This young woman cries while standing outside the Koch Foods Inc., plant as U.S. immigration officials raid the plant in Morton, Miss., Wednesday, Aug. 7, 2019. U.S. immigration officials raided several Mississippi food processing plants on Wednesday and signaled that the early-morning strikes were part of a large-scale operation targeting owners as well as employees. (AP Photo/Rogelio V. Solis)

The Latest: Superintendent says students absent after raids

August 08, 2019 - 7:05 pm

MORTON, Miss. (AP) — The Latest on immigration raids in Mississippi (all times local):

5 p.m.

The company that owns one of the plants targeted in a Mississippi immigration raid says it follows strict procedures to make sure full-time employees are eligible to work in the country.

Koch Foods is based in the Chicago suburb of Park Ridge and is one of the largest poultry producers in the country.

On Wednesday, about 600 U.S. Immigration and Customs Enforcement agents fanned out across plants operated by five companies, arresting nearly 700 people in the largest immigration raid in a decade.

In a statement, Koch said it vets full-time employees with E-Verify, a federal government database employers use to check if employees can work legally in the U.S.

Company spokesman Jim Gilliland says Koch Foods also relies on temporary workers that come through a third-party service, which is tasked with checking those workers' eligibility.


11:14 a.m.

Dozens of immigrant workers have been released a day after being detained in the largest immigration raid in a decade in the United States.

Immigrations and Customs Enforcement officials say 680 people were arrested in Wednesday's raids.

But immigration lawyers say that by Thursday morning, about five busloads of people had been released.

The terms of the workers' releases were unclear.

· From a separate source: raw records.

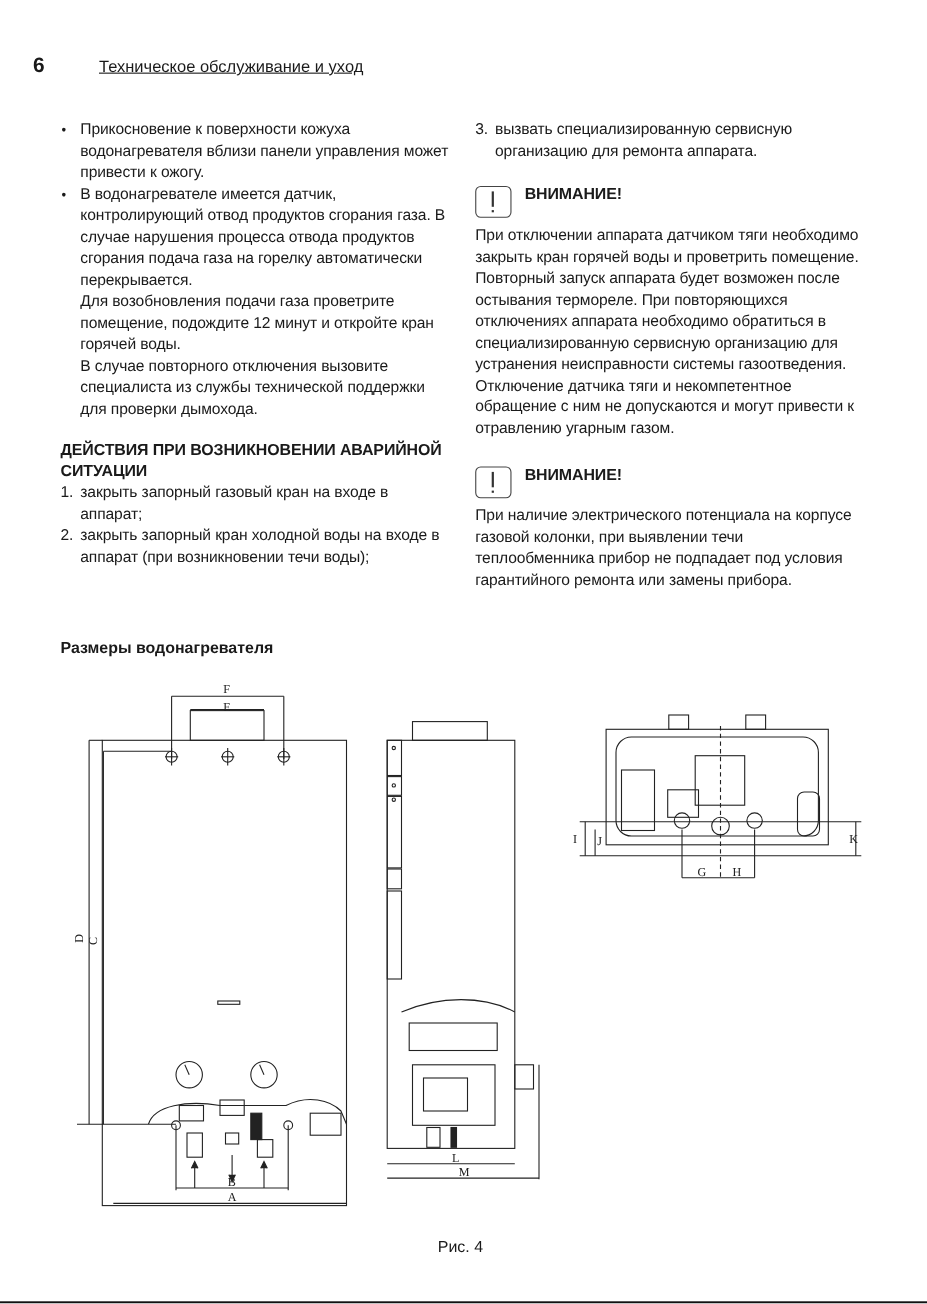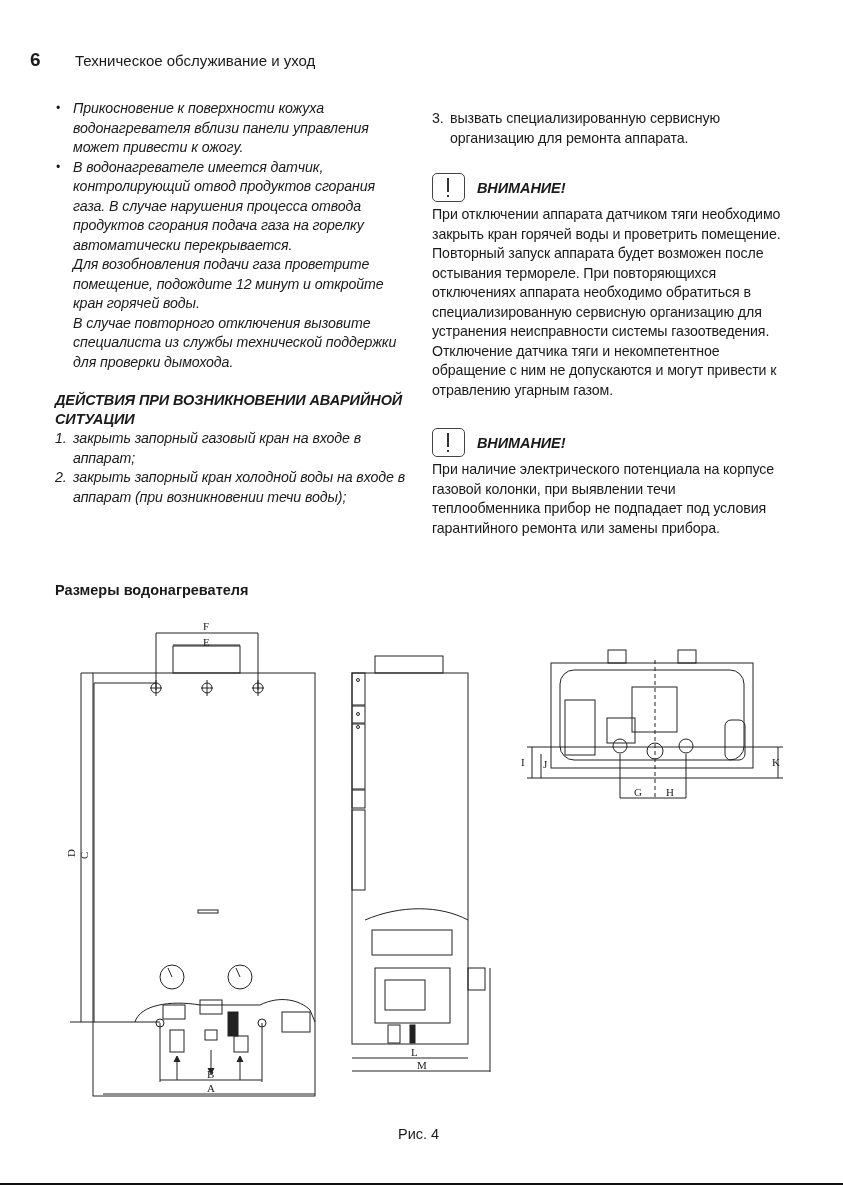--- a/index.html
+++ b/index.html
@@ -6,7 +6,7 @@
   html, body { width: 843px; height: 1185px; background: #ffffff; overflow: hidden; }
   body { position: relative; font-family: "Liberation Sans", "DejaVu Sans", sans-serif; color: #1a1a1a; }
   .page-num { position: absolute; left: 30px; top: 49px; font-size: 19px; font-weight: bold; }
-  .header-title { position: absolute; left: 75px; top: 52px; font-size: 15px; }
+  .header-title { position: absolute; left: 90px; top: 52px; font-size: 15px; text-decoration: underline; }
   .col { position: absolute; font-size: 14.2px; line-height: 19.5px; letter-spacing: -0.1px; }
   .col-left { left: 55px; top: 99px; width: 355px; font-style: italic; }
   .col-right { left: 432px; top: 109px; width: 355px; }

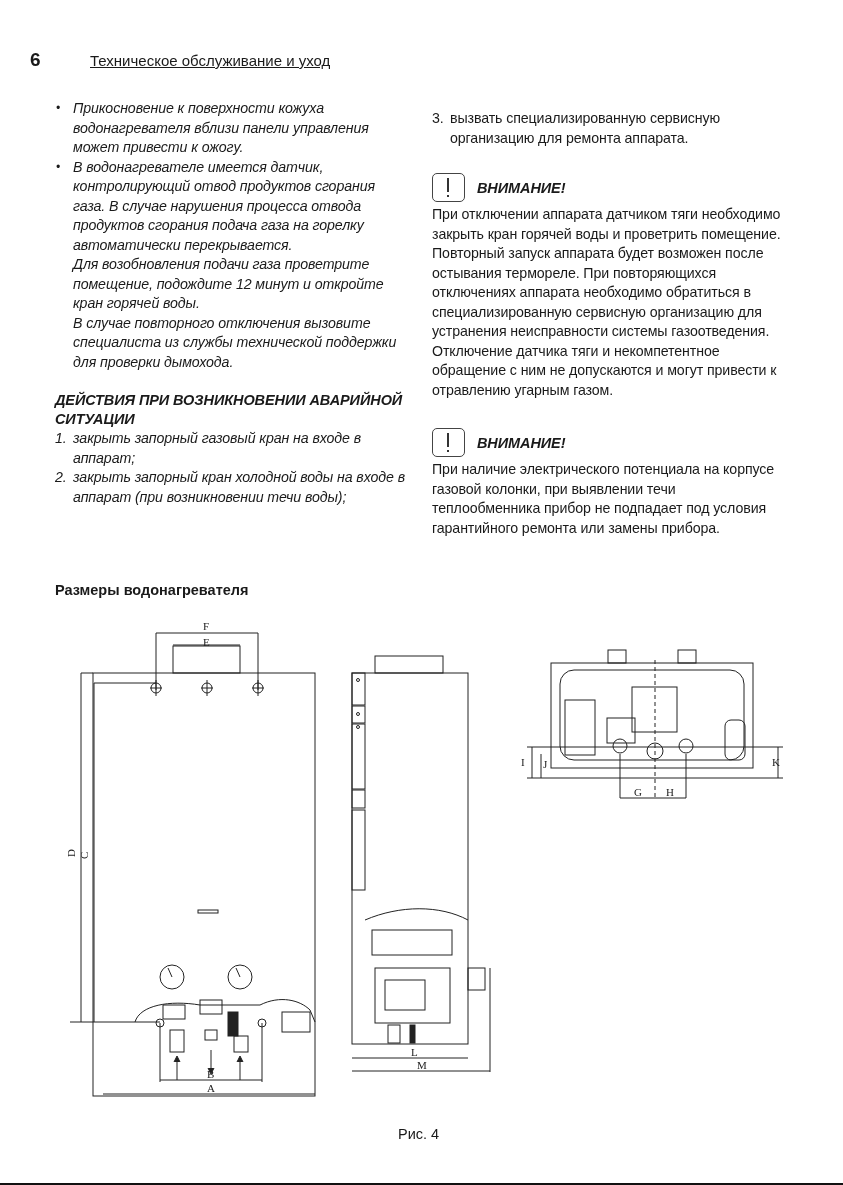--- a/index.html
+++ b/index.html
@@ -8,7 +8,7 @@
   .page-num { position: absolute; left: 30px; top: 49px; font-size: 19px; font-weight: bold; }
   .header-title { position: absolute; left: 90px; top: 52px; font-size: 15px; text-decoration: underline; }
   .col { position: absolute; font-size: 14.2px; line-height: 19.5px; letter-spacing: -0.1px; }
-  .col-left { left: 55px; top: 99px; width: 355px; font-style: italic; }
+  .col-left { left: 55px; top: 109px; width: 355px; }
   .col-right { left: 432px; top: 109px; width: 355px; }
   .bullet { position: relative; padding-left: 18px; }
   .bullet::before { content: "•"; position: absolute; left: 1px; top: 0; font-size: 12px; }

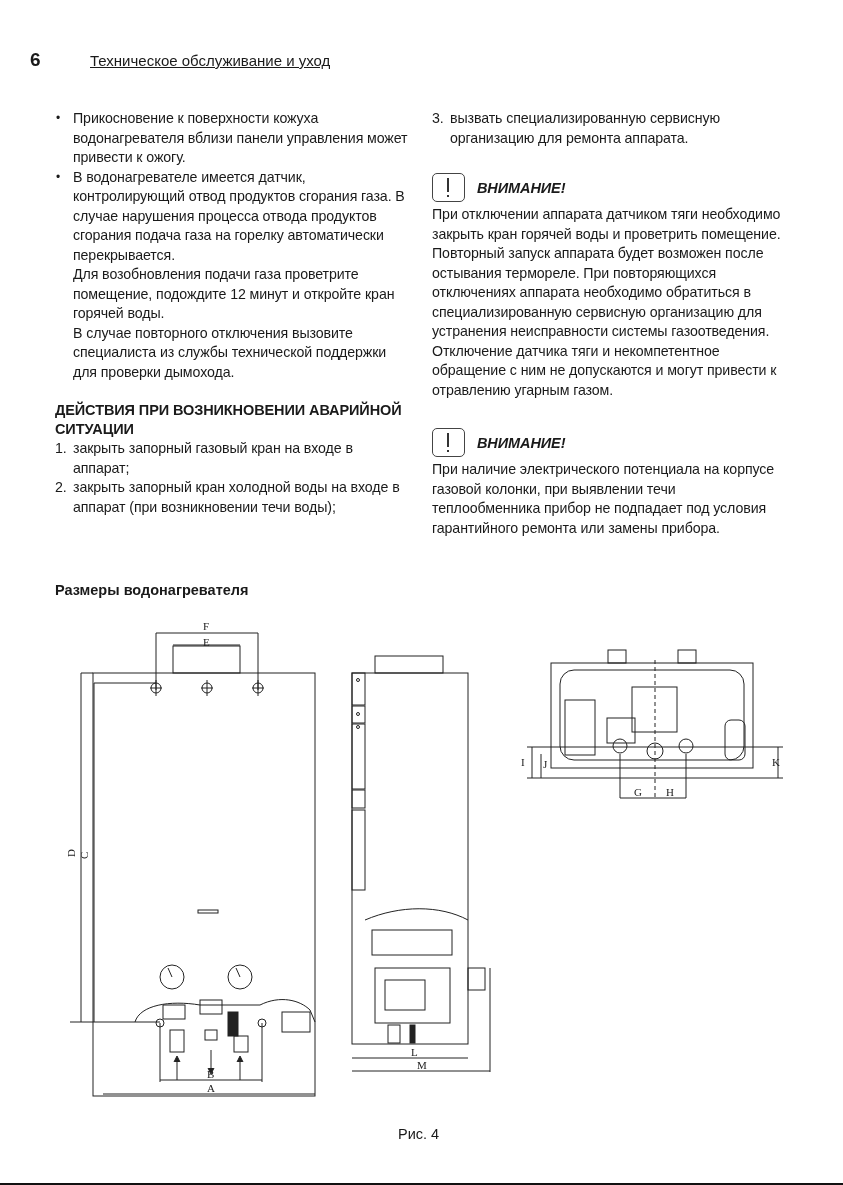--- a/index.html
+++ b/index.html
@@ -16,7 +16,7 @@
   .numbered { position: relative; padding-left: 18px; }
   .numbered .num { position: absolute; left: 0; top: 0; }
   .section-heading { font-weight: bold; font-size: 14.5px; margin-top: 19px; line-height: 19px; }
-  .warn-head { display: flex; align-items: center; margin-top: 21px; height: 36px; font-style: italic; }
+  .warn-head { display: flex; align-items: flex-start; margin-top: 21px; height: 36px; }
   .warn-icon { width: 33px; height: 29px; border: 1.5px solid #444; border-radius: 5px; position: relative; margin-right: 12px; }
   .warn-icon .bar { position: absolute; left: 14px; top: 4px; width: 2px; height: 14px; background: #333; }
   .warn-icon .dot { position: absolute; left: 14px; top: 21px; width: 2px; height: 2px; background: #333; }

It also was unclear whether any of those released were determined to be living in the country legally. ICE officials did not return telephone calls Thursday morning.

Officials had said Wednesday that they would release detainees who met certain conditions, such as pregnant women or those who hadn't faced immigration proceedings previously.

Karla Vazquez-Elmore is a lawyer representing arrested workers. She said even those not arrested are terrified.